Multiple Selenium instances on same machine?

Multiple Selenium instances on same machine? - python

What is the best way to run multiple selenium instances in parallel if the tests are for:
same browser type
same machine
I've read this: https://code.google.com/p/selenium/wiki/ScalingWebDriver and seems there is a systemic problem regarding running multiple Selenium instances on the same machine. But I'd like to ask the community if there is a way that I'm not seeing.
I have a working selenium instance run e2e tests. However, I would now like to run 5 of those selenium instances in parallel using the same browser type.
I've looked into Selenium Grid 2 and I'm not sure if it fits my use case. It seems like the main point of Selenium Grid 2 is to be able to distribute test according to browser version / operating system. But in my case, each test is for the same type, same browser version.
Running the standalone test works great!
Running multiple Firefox processes:
But as I try to scale by spawning multiple Firefox processes, I get errors that mostly involve HTTP and requests error, including BadClient and StatusError and Exception: Request cannot be sent:
webdriver.Firefox()
Using Grid
I've dug into the webdriver.Firefox() code and it looks like under the scenes, it's connecting locally:
class WebDriver(RemoteWebDriver):
def __init__(self, firefox_profile=None, firefox_binary=None, timeout=30, capabilities=None, proxy=None):
...
RemoteWebDriver.__init__(self,
command_executor=ExtensionConnection("127.0.0.1", self.profile, self.binary, timeout))

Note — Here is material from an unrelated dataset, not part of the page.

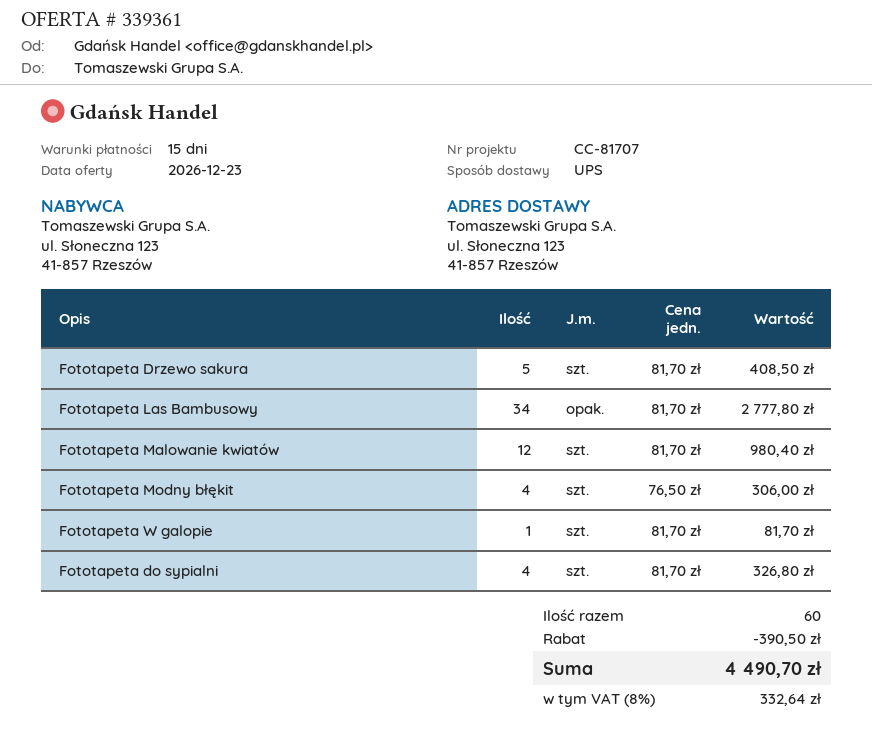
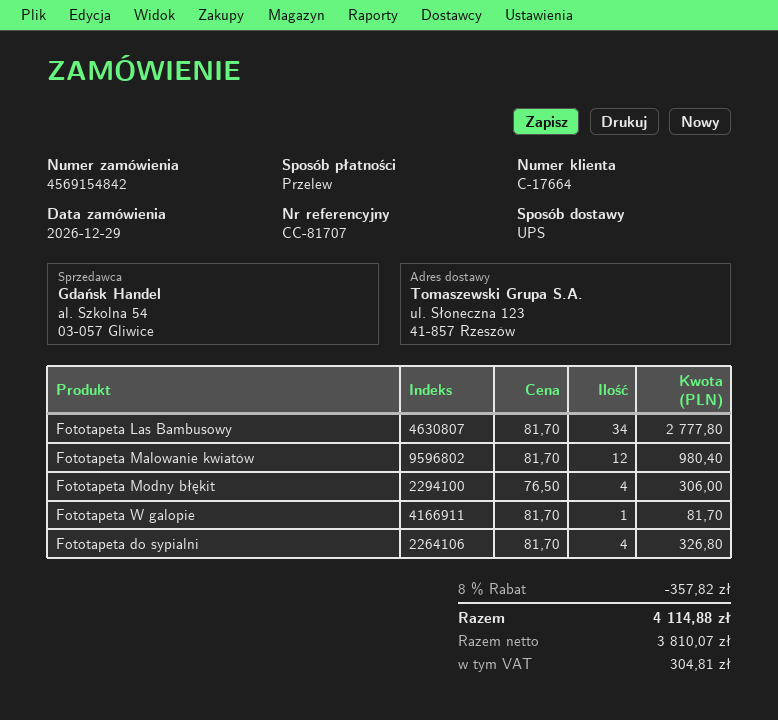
Fototapeta Drzewo sakura: 5 x 81.70 = 408.50 -> none
discount: 390.50 -> 357.82
tax: 332.64 -> 304.81
total: 4490.70 -> 4114.88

The RemoteWebDriver instance seems to just connect to localhost on a free port that it finds. Which seems like the same command used by Grid when registering a node:
java -jar selenium-server-standalone-2.44.0.jar -role node -hub http://localhost:4444/grid/register
Does Grid have any relevance for running parallel Selenium instances on the same machine? Or is it primarily a load balancer for instances running on various different machines?
Is it possible to have reliable, non-flaky instances of Selenium run in parallel on the same machine? I get HTTP flakiness when I run them in parallel (lots of request cannot be sent or Bad Status Error or the browser closing before info can be read from socket)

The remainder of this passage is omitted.